#BlackLoyalistWomen; #NovaScotia, #ChallengesFaced; #18thcentury
Annapolis Royal (Nova Scotia), July 20 (Canadian-Media): Colin Fraser, Member of Parliament for West Nova in partnership with The Historical Association of Annapolis Royal and the town of Annapolis Royal, at a ceremony held at the wharf in Annapolis Royal yesterday, unveiled a commemorative plaque in honour of Rose Fortune, a Black Loyalist, and challenges faced by Black Loyalist women, in colonial Nova Scotia during the 18th century, media reports said.
"On behalf of the Government of Canada, I am pleased to recognize the national historic significance of Rose Fortune...one of Annapolis Royal’s most iconic figures. Her legacy in Nova Scotia and the African-Canadian community represents the endurance of Black Loyalists...reflect Canada’s rich and varied history and I encourage all Canadians to learn more about Rose Fortune and her important contributions to Canada’s heritage," said Fraser.

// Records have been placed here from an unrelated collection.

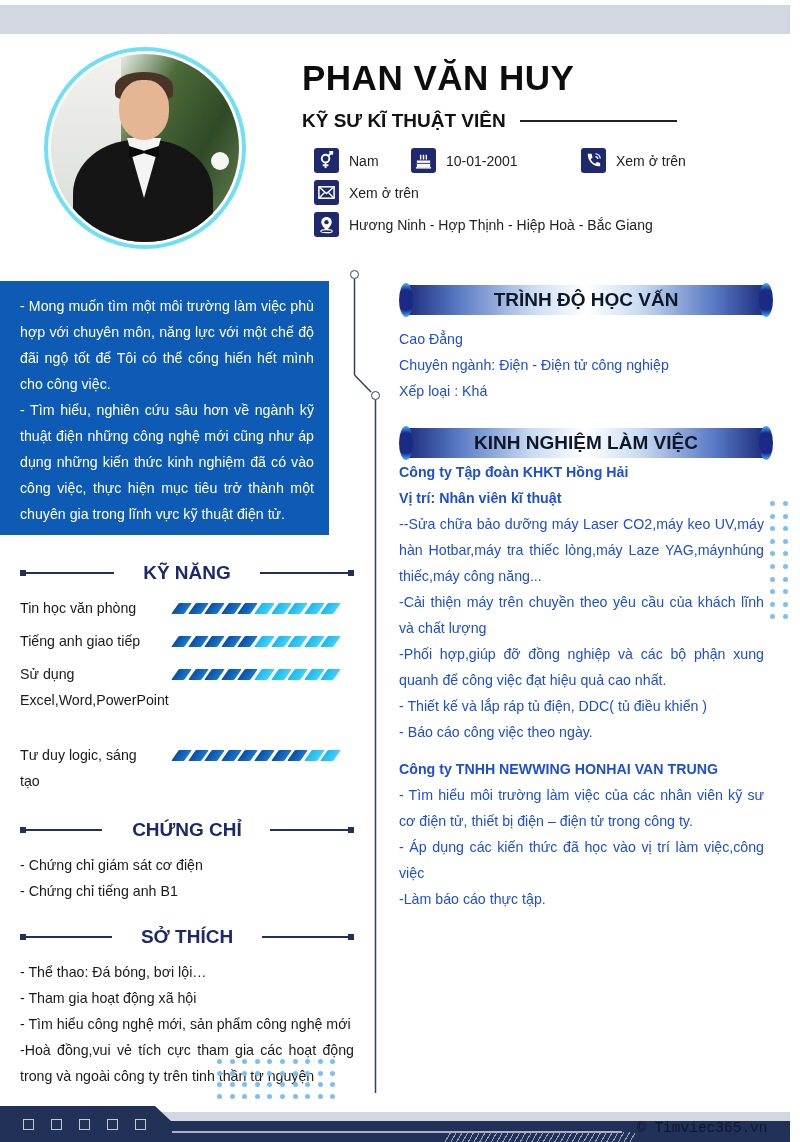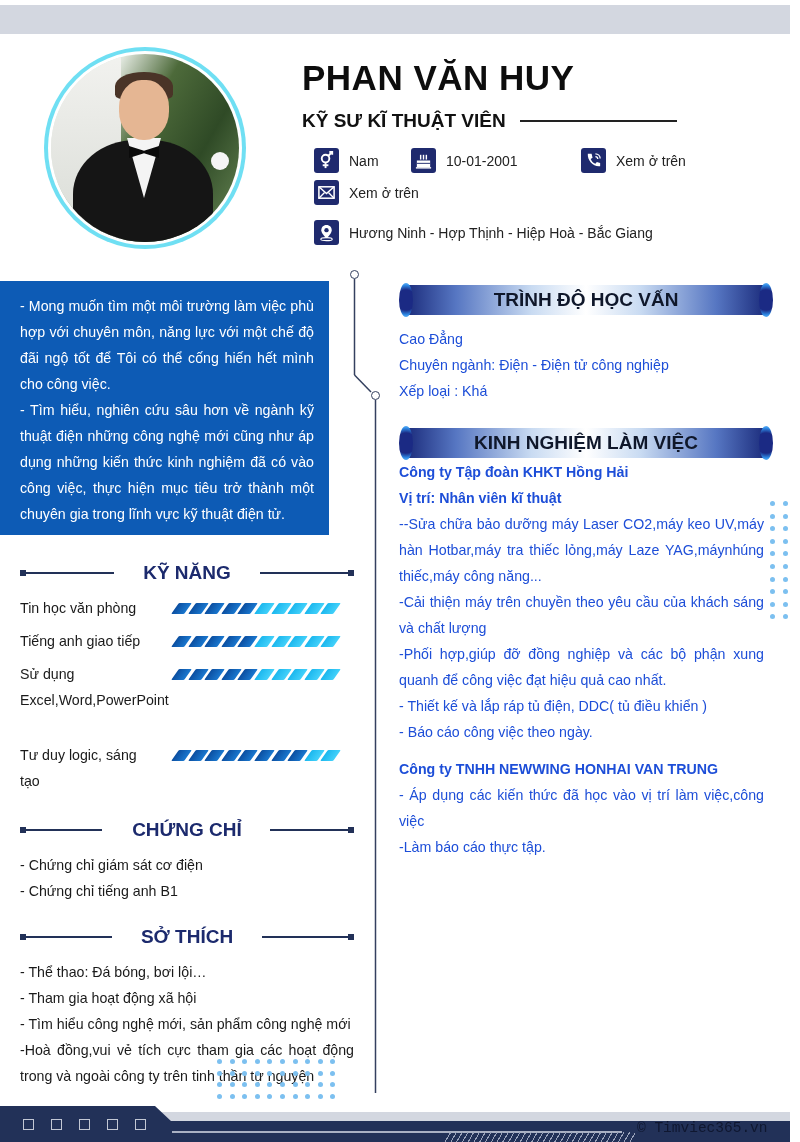"Hương Ninh - Hợp Thịnh" div.info { top: 220px -> 212px }
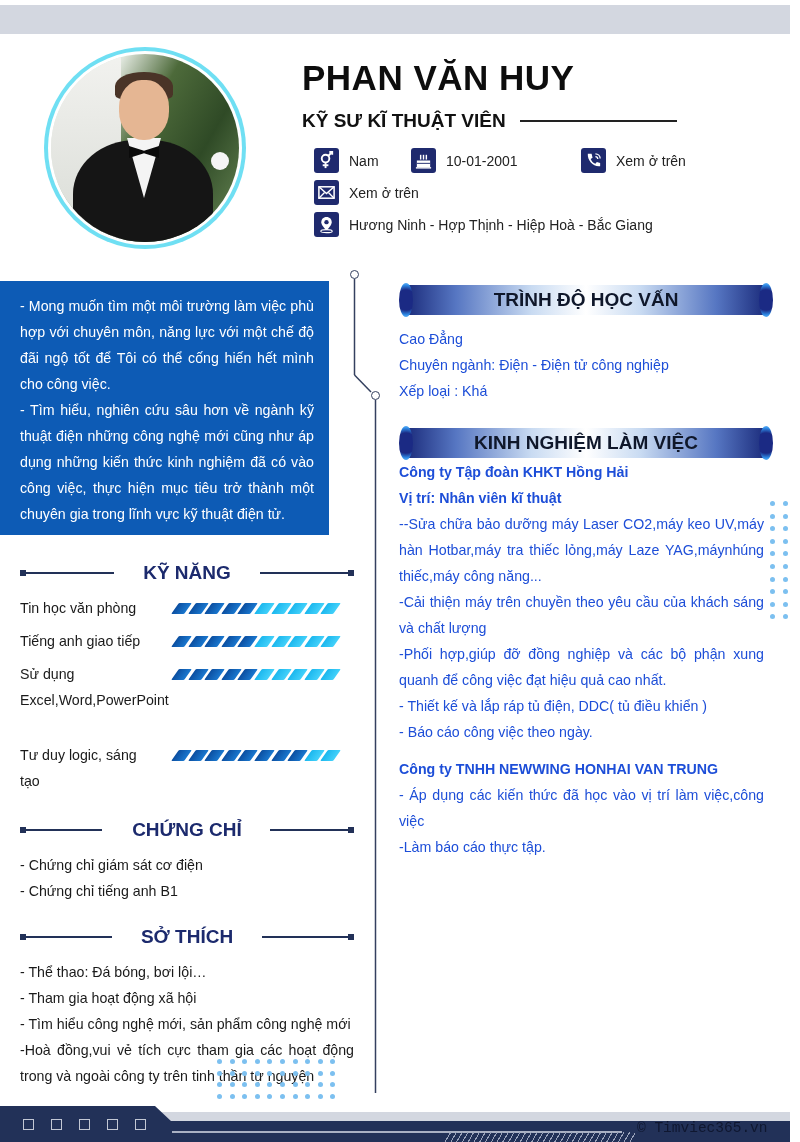"-Cải thiện máy trên chuyền" div { text: sáng -> lĩnh }
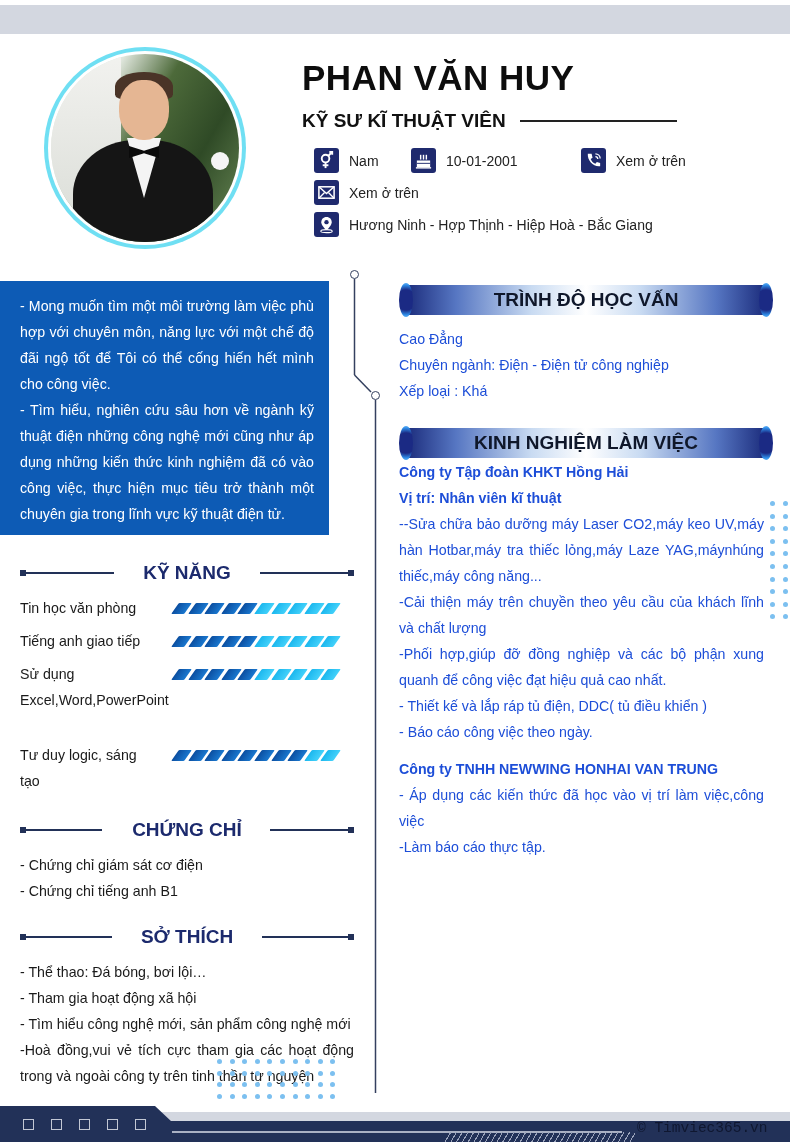"- Tìm hiểu môi trường" div { html: none -> <div>- Tìm hiểu môi trường làm việc của các nhân viên kỹ sư cơ điện tử, thiết bị điện – điện tử trong công ty.</div> }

An announcement was made to this effect on behalf of the Minister of Environment and Climate Change and Minister responsible for Parks Canada, Catherine McKenna.
Born into slavery in the British colonies (that became the United States), Rose Fortune and her family were part of the more than 3,000 Black Loyalists who after earned their freedom after arriving in Nova Scotia in 1783-84 due to support of the British during the American Revolution.
Historic designations, like that of Rose Fortune, reflect the rich and varied history of Canada and provide an opportunity for Canadians to connect with our diverse heritage.
Celebrating its centennial year in 2019, the Historic Sites and Monuments Board of Canada, through Government of Canada, recognizes significant people, places, and events that shaped and Canadians and youth connect with their past. To date, more than 2,150 designations have been made.